Ночь подступала быстро и неотвратимо. Костры разгорались с трудом, сырость пробирала до костей – близость болота давала о себе знать. Жись начал обход табора, щедро раздавая проклятия, пинки и оплеухи. Это было в порядке вещей – старшой должен драться; если не дерется – стало быть, ослаб, и его можно прогнать, а то и прикончить. Долгозуб гнул подковы, завязывал узлом кочерги и мог на ходу остановить быка; его уважали, боялись – и все равно, Проклятый побери этих жадюг, бросились на обоз, как кошка на рыбу… Фронтерец угрюмо глянул на сгрудившиеся у берега речки возы с гартажским добром: тащить во Фронтеру жито и сладкие бураки было чушью собачьей, но запасливость его земляков могла сравниться лишь с их прожорливостью.
Жись медленно шел меж костров, заглядывая в кипящие котлы. Те, кто разжился на ужин чем-то вкусным, глотали добычу, давясь и обжигаясь. Сидевшие на одной крупе вовсю глядели по сторонам в надежде урвать кусок – от дальнего костра уже доносился чей-то рев: «… А ну геть звидсы! Повбиваю! То мое!»
Кто-то пел, кто-то смеялся, кто-то рассказывал страшные истории про ведьм и прочую нечистую силу, которой самое время и место появиться. Ведь всем известно, что сильней всего нечисть допекает добрых людей весной да поздней осенью, а излюбленные ею места – погосты да болота. Жись подсел к огню, отобрал ложку у угрюмого усача с перебитым носом и черпнул кулеша. Сидевшие в кружок у костра стерпели – и это был добрый знак. Во Фронтере не любили делиться ничем, а уж едой из своего котла – и подавно; раз смолчали, значит – боятся, значит – он снова держит свою вольницу в руках. Очень хорошо, он еще покажет Тодору, кто хозяин! Долгозуб утер усы тыльной стороной ладони и прислушался.

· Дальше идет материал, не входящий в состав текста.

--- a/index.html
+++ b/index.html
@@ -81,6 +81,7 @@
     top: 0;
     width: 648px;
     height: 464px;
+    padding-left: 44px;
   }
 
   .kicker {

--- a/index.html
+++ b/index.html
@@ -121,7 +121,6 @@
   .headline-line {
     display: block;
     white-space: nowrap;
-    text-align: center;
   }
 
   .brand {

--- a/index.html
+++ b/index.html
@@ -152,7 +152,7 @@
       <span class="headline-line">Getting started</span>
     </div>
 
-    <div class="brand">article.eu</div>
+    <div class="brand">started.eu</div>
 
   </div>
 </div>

– …и ще кажуть, що жил себе такий дядька, звалы його Дарас. Богатый був да хитрый, як не знаю хто…
Жись узнал рассказчика – Сивый Панас, один из самых старых в отряде, помнит еще господаря Зенона. Жисю отчего-то казалось, что дед давно помер, ан нет, сидит да плетет свои байки, на которые всегда был большой мастак.

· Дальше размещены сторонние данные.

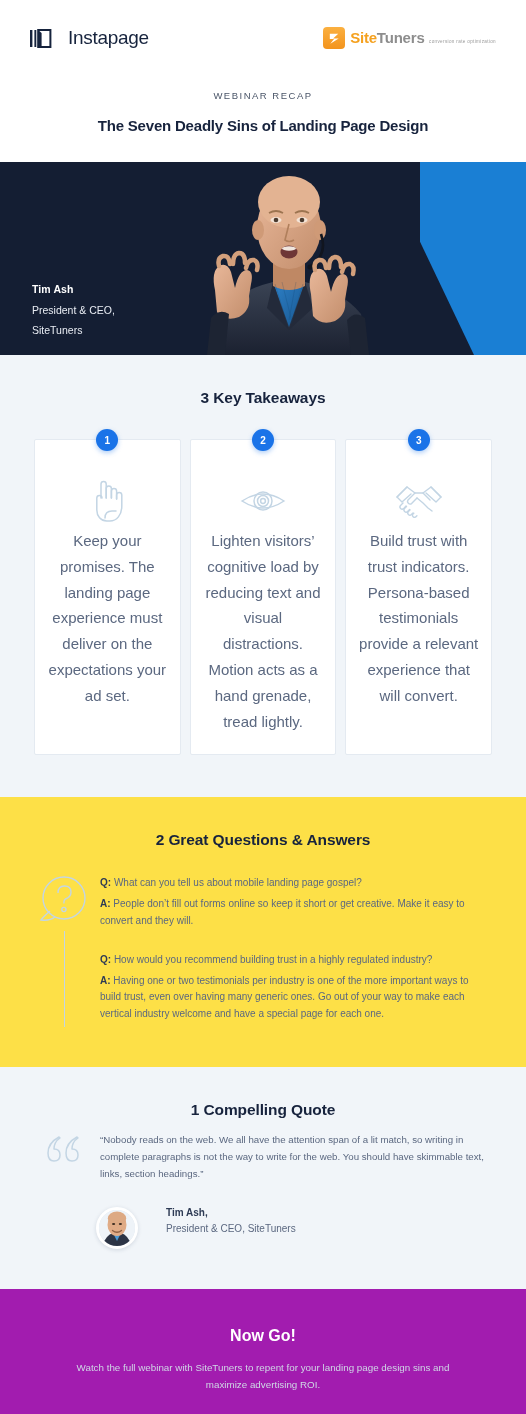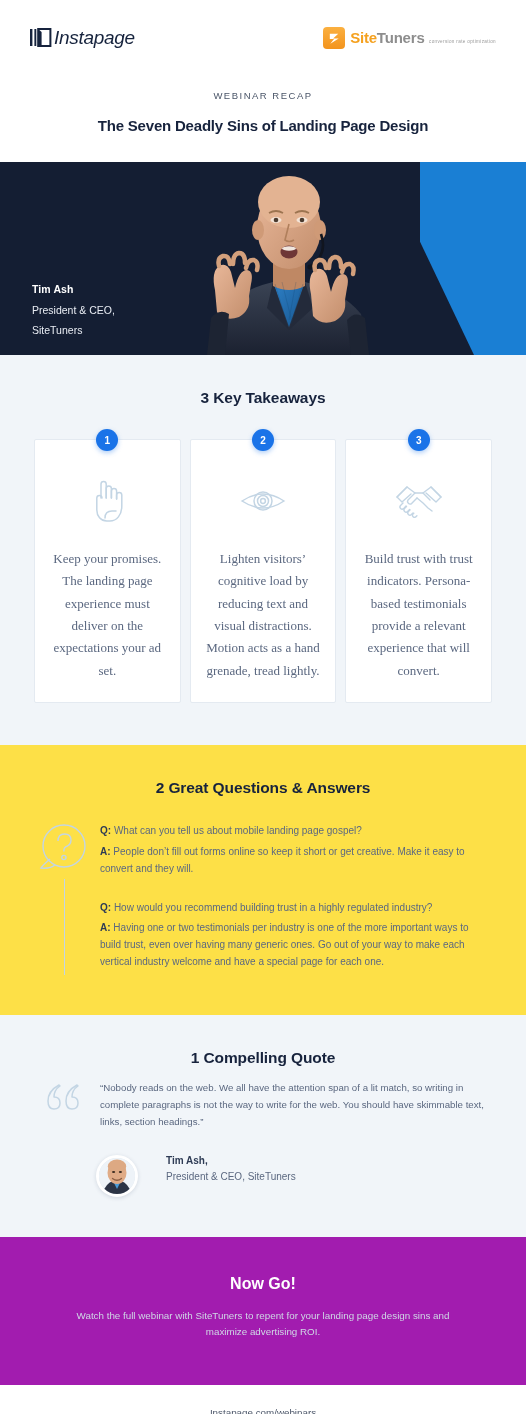--- a/index.html
+++ b/index.html
@@ -18,7 +18,7 @@
     display:flex; align-items:center; justify-content:space-between;
     padding:0 30px;
   }
-  .insta-logo { display:flex; gap:1px;font-style:italic; }
+  .insta-logo { display:flex; align-items:center; gap:15px; }
   .insta-mark { display:block; }
   .insta-word {
     font-size:19px; font-weight:400; letter-spacing:-0.3px;

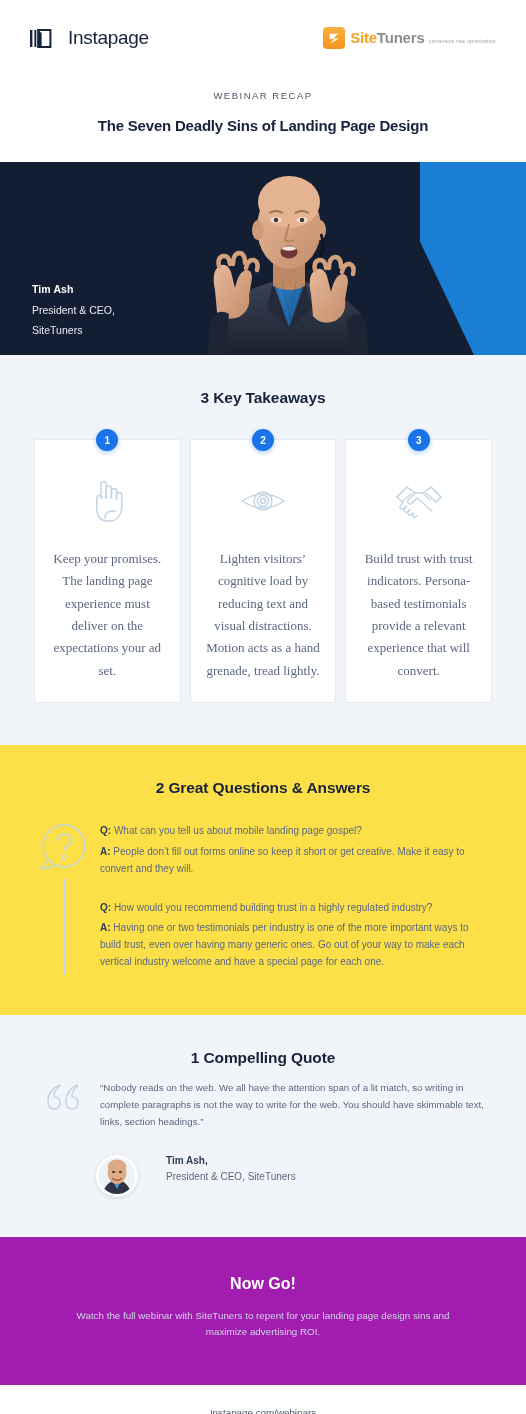--- a/index.html
+++ b/index.html
@@ -98,7 +98,7 @@
   }
   .card-icon { height:46px; display:flex; align-items:center; justify-content:center; }
   .card-text {
-    margin-top:24px; font-size:13px; line-height:1.72; color:#5b6880;font-family:Liberation Serif, serif;
+    margin-top:4px; font-size:15px; line-height:1.72; color:#5b6880;
   }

– Був у того Дараса сын Левко, – неспешно продолжал старик. – Добрый хлопец, видный, з лица гарный, руки з того места росли, да ще и розумом святый Хома не обидел, – словом, все в плепорции. И все б добре, да одна беда. Полюбил той Левко сироту, да ще и бедную. Та, ясно дило, за такого жениха руками-ногами зацепилась, а Дарасу з Дарасихою на ту Гандзю смотреть було що собакам на кошку. Боны сыну богату жинку хотели, дочку самого войта. И так вони, и эдак, – а Левко уперся. Або Гандзя, або з моста вниз головой. А жил в том селе знахарь один, Щуром прозывался. Пузатый такой, не в обиду дану сотнику будь сказано…
Сидевший тут же толстый сотник неопределенно хмыкнул, заслышав смешки. Панас продолжал:
– Казалы, що по ночам до Щура того в окно нечистый скачет, – собой як кошка, тильки з голым хвостом и здоровый. И от взяла Дарасиха царки, да сала доброго шмат (а сало у Дараса по всей округе славилось), да грошив трошки и пошла до Щура, щоб вин, стало быть, Левка з Гандзей разлучил.